Methods: Images of experimental glaucoma rat and transgenic Alzheimer mouse eyes were acquired in vivo using DARC. Pairs of images from the same eye at different timepoints were aligned and overlaid according to blood vessel structure. All images underwent a pre-processing step involving local-luminance and local-contrast "gain control", a method to exclude non-cell structures using specific combined 'size' and 'aspect' ratio criteria. Maximal pixel density was then used to identify RGC-fluorescent cells. Differences between the DARC cells in both images were computed by subtracting one image from another to establish the number of new apoptosing retinal ganglion cells. Apoptosing retinal cells were counted by 3 masked operators, generating 'Gold-standard' mean manual cell counts, and were also counted using the newly developed automated algorithm.

Results: The method was able to detect differences in labelled DARC cells by virtue of their position spatially. Newly apoptosing cells could thus be easily identified. Comparison between automated cell counts and the mean manual cell counts showed significant correlation (R2=0.82) between the two methods with Bland-Altman analysis.

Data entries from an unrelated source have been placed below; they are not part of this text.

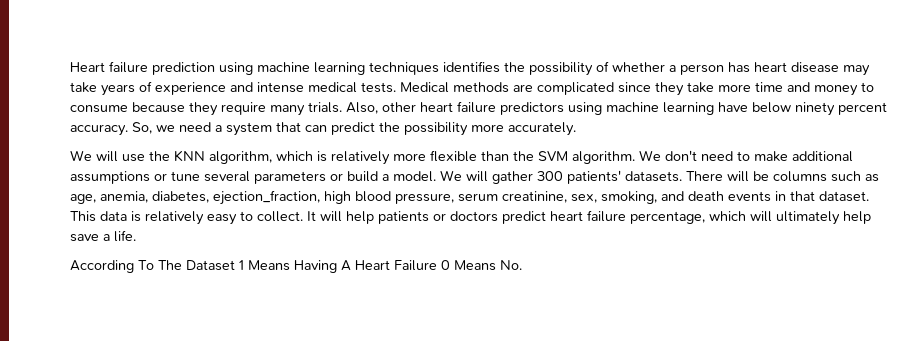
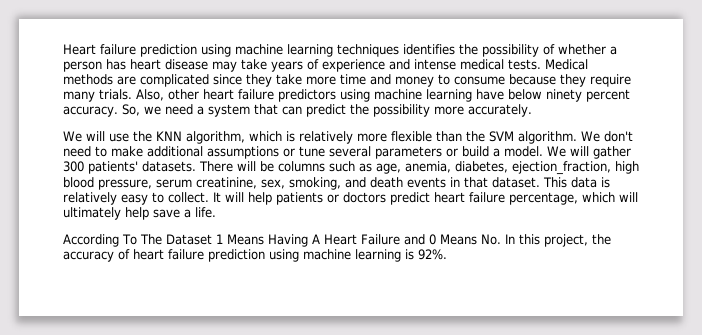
(437, 265) none -> [403,234,425,245] and
(522, 265) none -> [504,234,611,247] [63,249,447,262] In this project, the accuracy of heart failure prediction using machine learning is 92%.

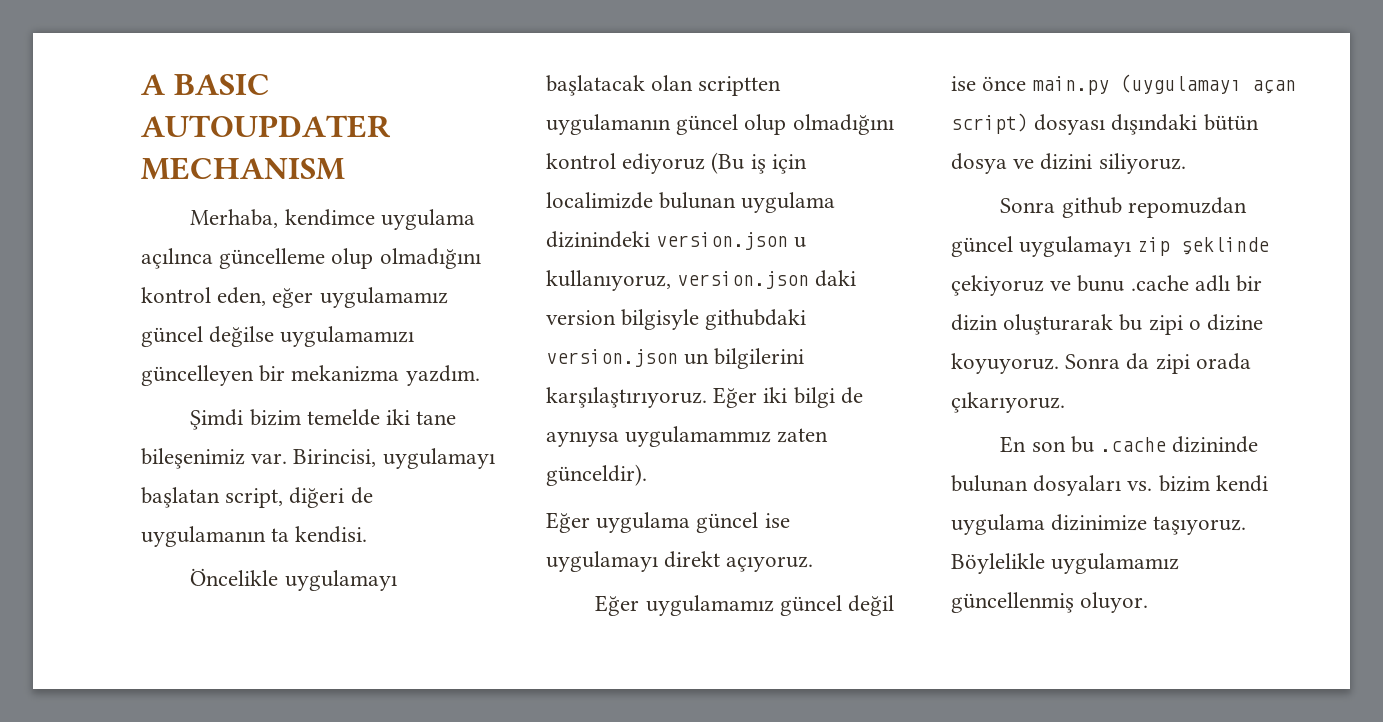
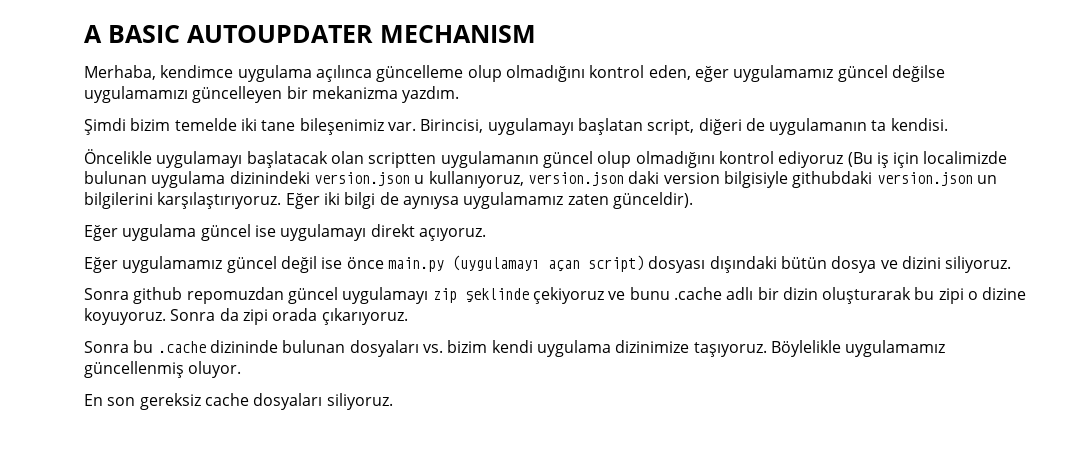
[621,309,700,330] bilgisyle -> [723,171,788,188] bilgisiyle
[625,426,772,447] uygulamammız -> [463,192,564,209] uygulamamız
[1000,436,1066,453] En son -> [84,341,129,353] Sonra
(1149, 602) none -> [84,393,393,410] // En son gereksiz cache dosyaları siliyoruz.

Conclusions: The novel automated algorithm enabled accurate quantification of apoptosing RGCs that is highly comparable to manual counting, and appears to minimise operator-bias, whilst being both fast and reproducible. Subtraction of fluorescence on one retinal image compared to another is a new method of spatially identifying newly apoptosing RGCs, enabling an important assessment of the change in cellular labelling at different time points.. This may support a valuable new method of quantifying apoptosing retinal cells by location, with particular relevance to translation in the clinic, where a Phase I clinical trial of DARC in glaucoma patients is due to start shortly.